1864_web
jinso pavilion
amsterdam / the netherlands

client
sojin holding

realization
2009

Extension to a catering pavilion on the Arena Boulevard in Amsterdam. The pavilion was also designed by cepezed in the 1990s. Due to the scale enlargement of the entire area during the last decade, the Municipality of Amsterdam requested the owner and operator to invest in high-quality expansion. The original building consists of an elongated, two-storey box measuring twenty by eight metres. In the initial designs, the extension involved a skin of ETFE cushions that constituted a roofed-over winter garden, stretching over the pavilion as a kind of rotation figure. As a result of various regulations and a refinement of the programme by the client, the concept eventually evolved into a transparent glass oval, more than 12 metres high and measuring 43 by 30 metres in length and width, accommodating wholly climatized bar and restaurant functions. On the ground floor, the main volume has a two-metre constriction, while the first floor has a gallery more than four metres wide. The façade and the roof are particularly striking. The façade consists of cold-bent insulation glass, which was bent and placed by means of suckers on the site itself.
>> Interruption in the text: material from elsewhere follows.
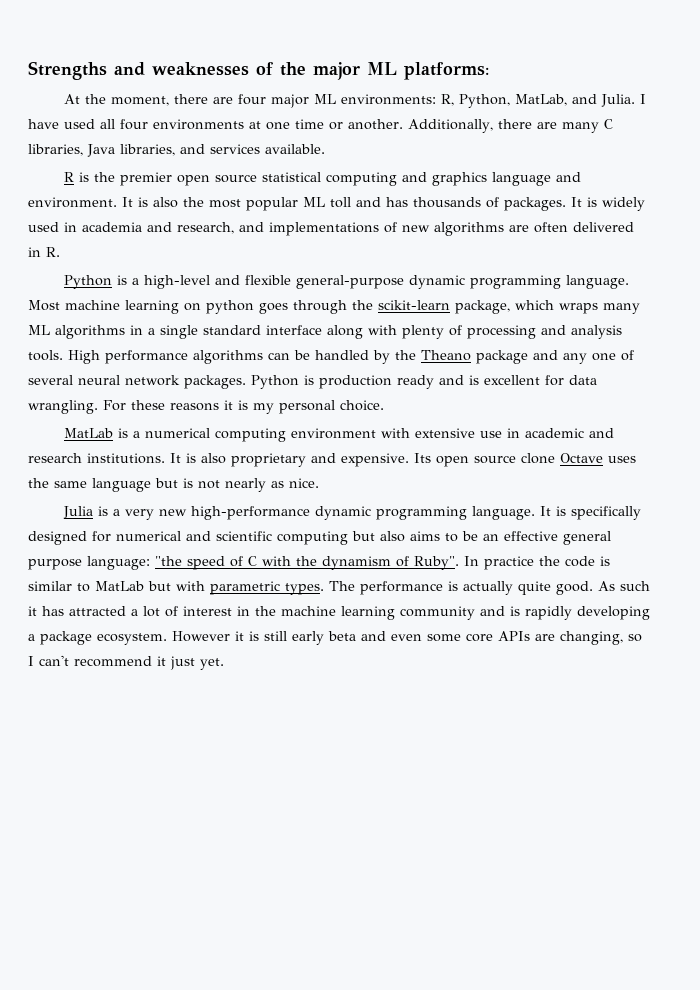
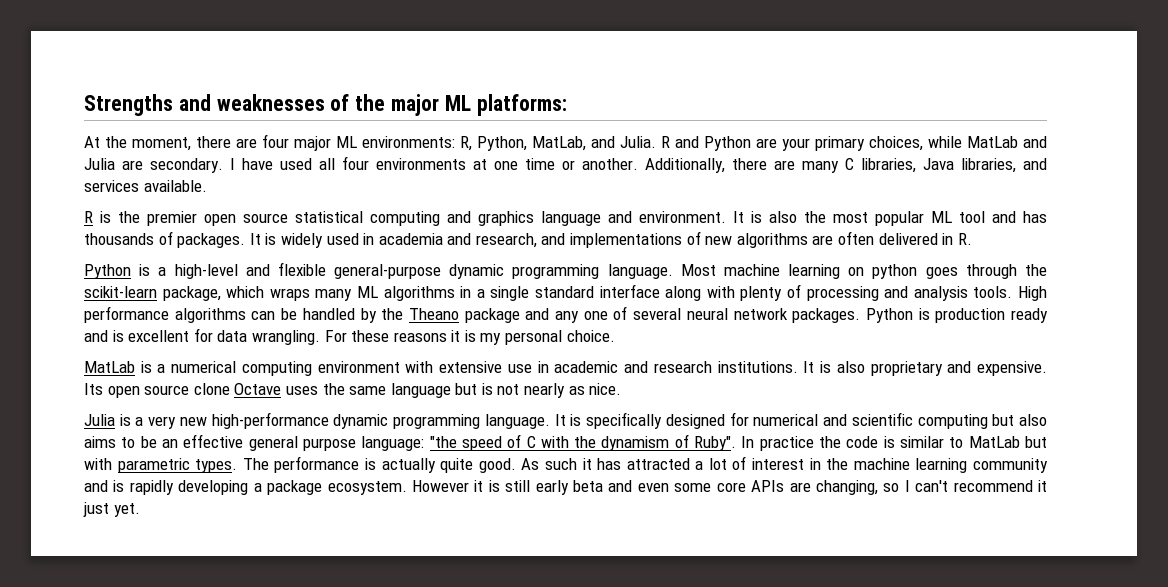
+ R and Python are your primary choices, while MatLab and Julia are secondary.
- It is also the most popular ML toll and has thousands of packages.
+ It is also the most popular ML tool and has thousands of packages.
On the ground floor, the façade can be opened over more than three quarters of its length by means of a facetted folding wall in which every separate part has a different radius.
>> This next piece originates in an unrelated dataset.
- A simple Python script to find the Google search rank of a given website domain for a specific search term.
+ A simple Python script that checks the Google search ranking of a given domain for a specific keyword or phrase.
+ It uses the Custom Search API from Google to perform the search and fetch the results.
The façade accommodates three stability crosses, of which two are situated at the heads of the oval. These locations are also used for the organization of the stairs. The roof is more than 2.5 metres high and comprises eight large pneumatic cushions mounted on a refined detailed steel construction of facetted deltabeams. Each of the cushions consists of four layers of EFTE with three air chambers in each cushion. The EFTE bears a pattern through which the sun and light resistance can be regulated by a change in pressure in the innermost chamber. The air supply for the cushions is integrated in the construction. A cooling patio has been integrated in the roof for the building-related installations that must have contact with the outside world. The paving of the boulevard continues on into the pavilion. Embedded in large plant pots that were cast in the floor at the time of construction, the greenery appears natural and self-evident.